Like many companies interested in developing production and service efficiencies, or expanding its product line, WestFarm had to decide when and how to partner with potential alliance partners, including Nestlé and White Wave. Among our goals as we pursued alliances was to retain our strategic focus, while understanding the strategy of potential allies so we could comprehend the synergies resulting from the collaboration.

Our alliance with Nestlé is a licensing agreement that covers Nesquik and Coffee-mate for the Pacific Northwest. Our alliance strategy focuses us on being low-cost producers and being “sales driven” in our consumer products implementation. Nestlé is a world-class marketing organization that is superb in creating “consumer pull” for its portfolio of consumer-branded products. Our alliance with Nestlé allows them to concentrate on their strengths and we on ours. In this case we consider ourselves the farmers and Nestlé the poets in the consumer branded marketing arena. We both excel at our strengths, and the synergy is evident in the market. Blending and balancing these strengths is one important goal when considering an alliance, since creating win-win scenarios for all alliance members is crucial.

In our alliances with White Wave (soy beverages) and Organic Valley (organic milk), we again capitalize on our strengths and theirs. Due to distribution constraints and relatively low inventory turns in both product categories, out-of- code product was a continuing problem. Both companies are experts at marketing their different categories, but they were hindered by a lack of sufficient shelf life. Working together, we resolved this issue using our manufacturing expertise in ultra-pasteurization to extend their shelf life to be compatible with distribution and product sales velocity. Again, we stuck to our strategic focus of low-cost producer while they were then free to focus on their areas of marketing expertise.

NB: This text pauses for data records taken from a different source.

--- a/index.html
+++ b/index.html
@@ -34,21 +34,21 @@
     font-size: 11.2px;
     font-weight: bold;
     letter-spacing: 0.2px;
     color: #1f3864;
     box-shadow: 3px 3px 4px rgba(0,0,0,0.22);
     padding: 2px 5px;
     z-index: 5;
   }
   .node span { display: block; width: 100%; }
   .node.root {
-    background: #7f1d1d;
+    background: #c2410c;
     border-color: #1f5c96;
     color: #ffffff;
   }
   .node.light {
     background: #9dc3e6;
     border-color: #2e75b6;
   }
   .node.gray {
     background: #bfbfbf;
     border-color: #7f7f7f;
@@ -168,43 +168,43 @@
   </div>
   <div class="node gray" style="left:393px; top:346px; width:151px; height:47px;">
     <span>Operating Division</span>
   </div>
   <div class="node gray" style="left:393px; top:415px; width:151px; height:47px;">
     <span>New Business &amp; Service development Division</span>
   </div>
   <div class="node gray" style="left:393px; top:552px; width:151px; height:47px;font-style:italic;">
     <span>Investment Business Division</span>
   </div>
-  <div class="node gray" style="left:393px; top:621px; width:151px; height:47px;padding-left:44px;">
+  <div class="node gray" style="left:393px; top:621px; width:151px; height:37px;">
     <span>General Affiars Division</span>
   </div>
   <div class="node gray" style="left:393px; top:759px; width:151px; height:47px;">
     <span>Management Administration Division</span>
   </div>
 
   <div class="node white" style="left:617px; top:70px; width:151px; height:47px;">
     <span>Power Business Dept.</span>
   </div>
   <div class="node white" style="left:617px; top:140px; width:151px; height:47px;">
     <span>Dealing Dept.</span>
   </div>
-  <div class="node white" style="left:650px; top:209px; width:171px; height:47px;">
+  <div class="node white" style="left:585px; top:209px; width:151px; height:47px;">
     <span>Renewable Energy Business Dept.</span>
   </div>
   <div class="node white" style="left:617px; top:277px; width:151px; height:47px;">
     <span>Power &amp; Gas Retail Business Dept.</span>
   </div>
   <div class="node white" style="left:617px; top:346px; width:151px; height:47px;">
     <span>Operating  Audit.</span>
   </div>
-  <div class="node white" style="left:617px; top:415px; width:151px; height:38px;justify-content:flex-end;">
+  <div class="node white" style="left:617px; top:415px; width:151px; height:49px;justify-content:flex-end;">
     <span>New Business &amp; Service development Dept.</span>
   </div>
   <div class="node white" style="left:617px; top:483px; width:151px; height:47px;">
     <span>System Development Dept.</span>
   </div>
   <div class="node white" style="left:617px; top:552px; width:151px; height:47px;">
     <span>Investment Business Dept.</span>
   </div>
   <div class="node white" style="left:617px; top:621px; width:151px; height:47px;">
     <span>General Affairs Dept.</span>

My advice for other business leaders considering a strategic alliance is conceptually rather simple. First, determine your corporate strategy and define who you are and what you represent. Then in terms of execution, identify potential strategic partners whose strengths complement yours. Here’s the key: they need to need you as much as you need to need them. If the arrangement isn’t mutually beneficial, then chances are it isn’t going to work, either culturally or in the marketplace. We went through several potential alliance partners before we identified our latest partner.

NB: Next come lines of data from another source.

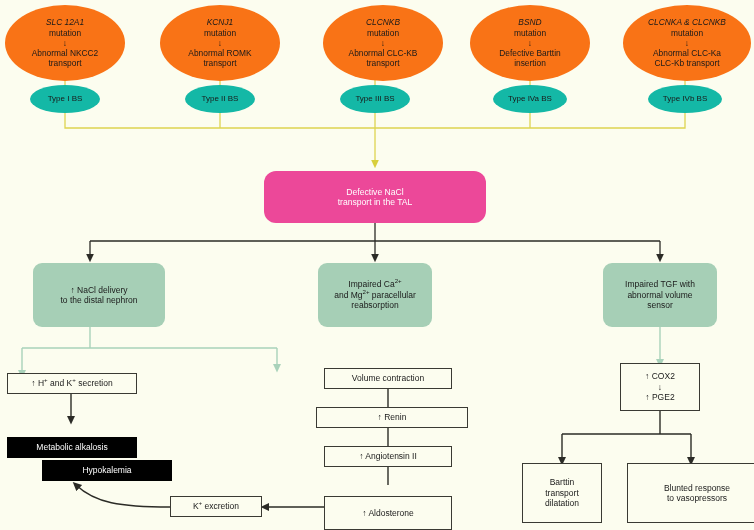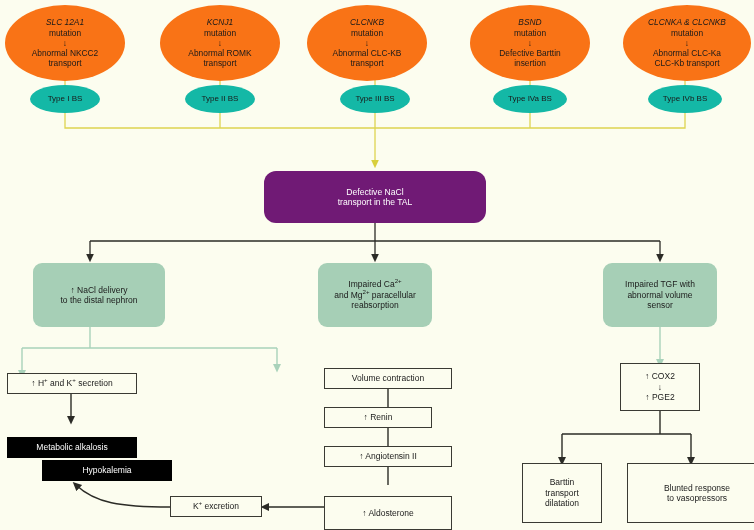--- a/index.html
+++ b/index.html
@@ -42,21 +42,21 @@
   .gene-ellipse .gene-name { font-style: italic; }
   
   .type-ellipse {
     background: #14b8a6;
     border-radius: 50%;
     font-size: 8px;
     color: #1a1a1a;
   }
   
   .black-round {
-    background: #701a75;
+    background: #ec4899;
     border-radius: 12px;
     color: #ffffff;
     font-size: 8.6px;
   }
   
   .green-round {
     background: #a6cfb6;
     border-radius: 9px;
     color: #1a1a1a;
     font-size: 8.5px;
@@ -157,21 +157,21 @@
   <div class="node gene-ellipse" style="left:160px; top:5px; width:120px; height:76px;">
     <div>
       <span class="stack gene-name">KCNJ1</span>
       <span class="stack">mutation</span>
       <span class="stack arr">↓</span>
       <span class="stack">Abnormal ROMK</span>
       <span class="stack">transport</span>
     </div>
   </div>
 
-  <div class="node gene-ellipse" style="left:307px; top:5px; width:120px; height:76px;">
+  <div class="node gene-ellipse" style="left:323px; top:5px; width:120px; height:76px;">
     <div>
       <span class="stack gene-name">CLCNKB</span>
       <span class="stack">mutation</span>
       <span class="stack arr">↓</span>
       <span class="stack">Abnormal CLC-KB</span>
       <span class="stack">transport</span>
     </div>
   </div>
 
   <div class="node gene-ellipse" style="left:470px; top:5px; width:120px; height:76px;">
@@ -252,21 +252,21 @@
     <span>Hypokalemia</span>
   </div>
 
   <div class="node box-outline" style="left:170px; top:496px; width:92px; height:21px;">
     <span><span>K</span><sup>+</sup><span> excretion</span></span>
   </div>
 
   <div class="node box-outline" style="left:324px; top:368px; width:128px; height:21px;">
     <span>Volume contraction</span>
   </div>
-  <div class="node box-outline" style="left:324px; top:407px; width:108px; height:21px;justify-content:center;">
+  <div class="node box-outline" style="left:316px; top:407px; width:152px; height:21px;justify-content:center;">
     <span>↑ Renin</span>
   </div>
   <div class="node box-outline" style="left:324px; top:446px; width:128px; height:21px;">
     <span>↑ Angiotensin II</span>
   </div>
   <div class="node box-outline" style="left:324px; top:496px; width:128px; height:34px;">
     <span>↑ Aldosterone</span>
   </div>
 
   <div class="node box-outline" style="left:620px; top:363px; width:80px; height:48px;">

I encourage business leaders to educate themselves before leaping into the alliance fray. My experience with the Executive Education program at Kellogg offered some especially valuable insights once we were in the trenches. Prof. Ed Zajac’s “Creating and Managing Strategic Alliances” (CMSA) course provided rigor and structure and highlighted some key points that my team and I might have overlooked. The discussions and frameworks provided by the class allowed us to go forward with confidence to make our newest venture successful.

In our approach to CMSA, we took seven senior managers from WestFarm to the course in two different sessions. I have found it much more effective to take teams of people rather than just send one or two executives. If you send only one or two, when they return to their companies, the effect of the course may be lost because there is not a support network for the ideas. By taking our senior management team, we not only have everyone here on the same page for this alliance but we are also reviewing our other alliances.

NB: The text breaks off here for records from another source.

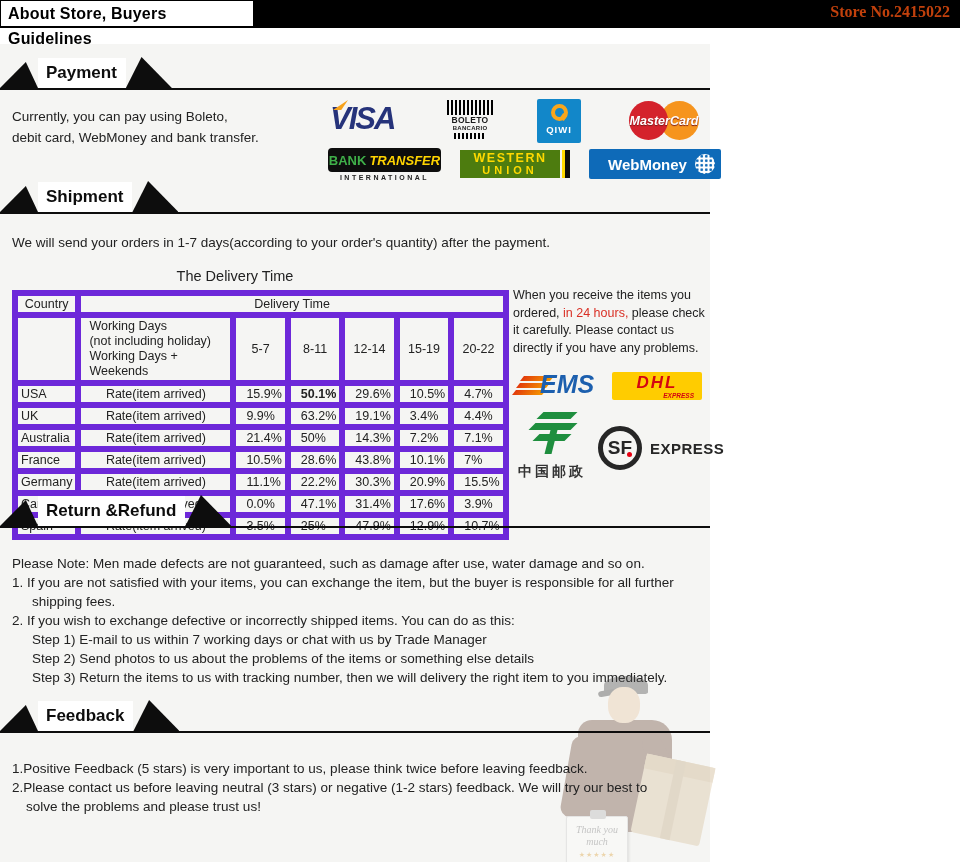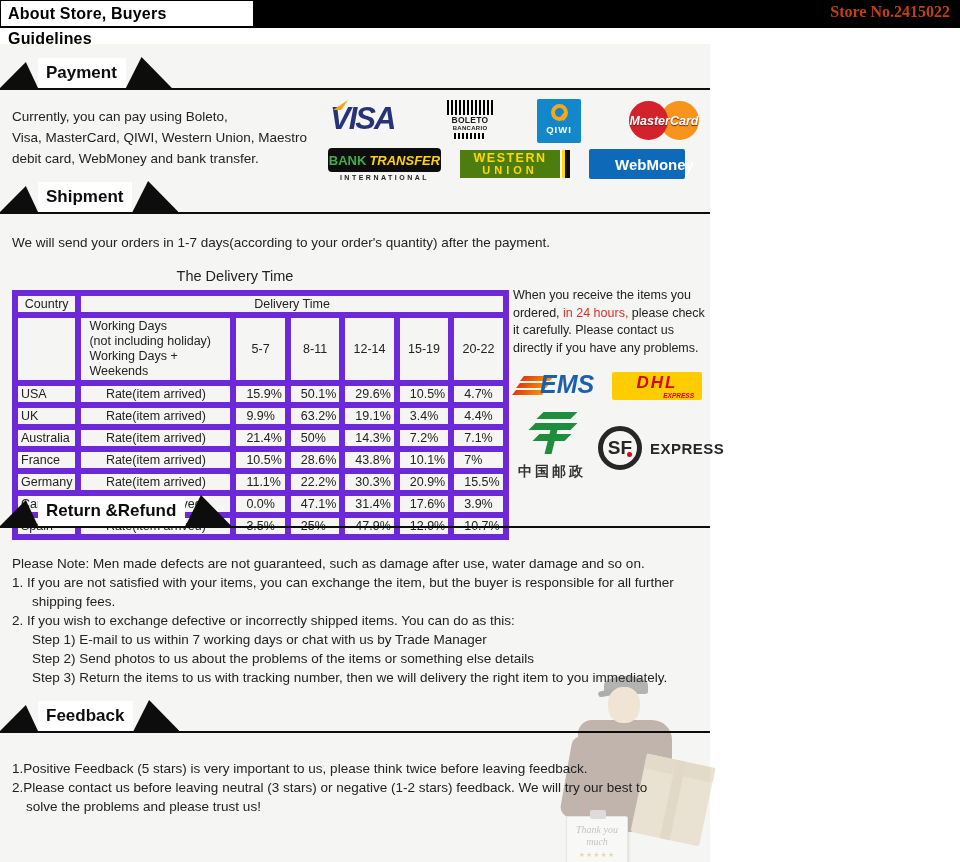--- a/index.html
+++ b/index.html
@@ -56,22 +56,22 @@
   .bt-bank { color:#3faf49; font-weight:700; font-size:13px; }
   .bt-transfer { color:#ffd400; font-weight:700; font-style:italic; font-size:13px; }
   .bt-intl { text-align:center; font-size:7px; font-weight:700; letter-spacing:2.5px; color:#222; margin-top:2px; }
 
   .wu { position:absolute; left:460px; top:106px; display:flex; }
   .wu-box { width:100px; height:28px; background:#4d7c0f; text-align:center; padding-top:2px; }
   .wu-l1 { color:#ffd900; font-weight:700; font-size:12.5px; letter-spacing:1.5px; line-height:12px; }
   .wu-l2 { color:#ffd900; font-weight:700; font-size:11px; letter-spacing:4px; line-height:12px; }
   .wu-bar { width:8px; height:28px; margin-left:2px; background:linear-gradient(90deg,#ffd900 0 3px,#0d0d0d 3px); }
 
-  .wm { position:absolute; left:589px; top:105px; width:96px; height:30px; background:#0e6ab8; border-radius:2px;
-    display:flex; align-items:center; padding:0 6px 0 26px; }
+  .wm { position:absolute; left:589px; top:105px; width:132px; height:30px; background:#0e6ab8; border-radius:2px;
+    display:flex; align-items:center; padding:0 6px 0 19px; }
   .wm-txt { color:#fff; font-size:15px; font-weight:600; flex:1; }
   .wm-globe { width:20px; height:20px; border-radius:50%; background:#fff;
     background-image:radial-gradient(circle,#0e6ab8 1.2px,transparent 1.4px); background-size:4.5px 4.5px; }
 
   
   .tbl-title { position:absolute; left:115px; top:224px; width:240px; text-align:center; font-size:14.5px; color:#222; }
   table.delivery { position:absolute; left:12px; top:246px; border-collapse:collapse; }
   table.delivery td, table.delivery th { border:6px solid #6d28d9; font-size:12.5px; font-weight:400; color:#222; padding:1px 3px; }
   .c-country { width:60px; text-align:left; padding-left:4px; }
   .c-desc { width:155px; }
@@ -139,21 +139,20 @@
   <div class="content">
 
     <div class="sec" style="top:14px;">
       <span class="tri-l"></span>
       <span class="sec-label">Payment</span>
       <span class="tri-r"></span>
     </div>
 
     <div class="bodytext" style="position:absolute;left:12px;top:62px;width:320px;">
       <div>Currently, you can pay using Boleto,</div>
-      <div>Visa, MasterCard, QIWI, Western Union, Maestro</div>
       <div>debit card, WebMoney and bank transfer.</div>
     </div>
 
     <div class="visa">
       <span class="visa-flame"></span>
       <div class="visa-txt">VISA</div>
     </div>
 
     <div class="boleto">
       <div class="bars"></div>
@@ -222,21 +221,21 @@
         <td class="c-day">5-7</td>
         <td class="c-day">8-11</td>
         <td class="c-day">12-14</td>
         <td class="c-day">15-19</td>
         <td class="c-day">20-22</td>
       </tr>
       <tr class="data-row">
         <td class="c-country">USA</td>
         <td class="c-desc rate-cell">Rate(item arrived)</td>
         <td class="c-day val-cell" style="text-align:left;">15.9%</td>
-        <td class="c-day val-cell" style="text-align:center;">50.1%</td>
+        <td class="c-day val-cell" style="text-align:center;font-weight:bold;">50.1%</td>
         <td class="c-day val-cell" style="text-align:left;">29.6%</td>
         <td class="c-day val-cell" style="text-align:left;">10.5%</td>
         <td class="c-day val-cell" style="text-align:left;">4.7%</td>
       </tr>
       <tr class="data-row">
         <td class="c-country">UK</td>
         <td class="c-desc rate-cell">Rate(item arrived)</td>
         <td class="c-day val-cell" style="text-align:left;">9.9%</td>
         <td class="c-day val-cell" style="text-align:left;">63.2%</td>
         <td class="c-day val-cell" style="text-align:left;">19.1%</td>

What really distinguishes Kellogg’s alliance course is that it links theory with practice. I have been running companies since 1983 and have found that most executive courses tend to be highly stimulating while you are enrolled, but prove cumbersome and impractical when you try to incorporate the learnings in your organization.

Although most of our management has been recruited from other large companies, there was not a large experience base in these alliance ventures. By using the insights from Kellogg’s Executive Education Program, we were truly able to “level the playing field” and move forward on our deal.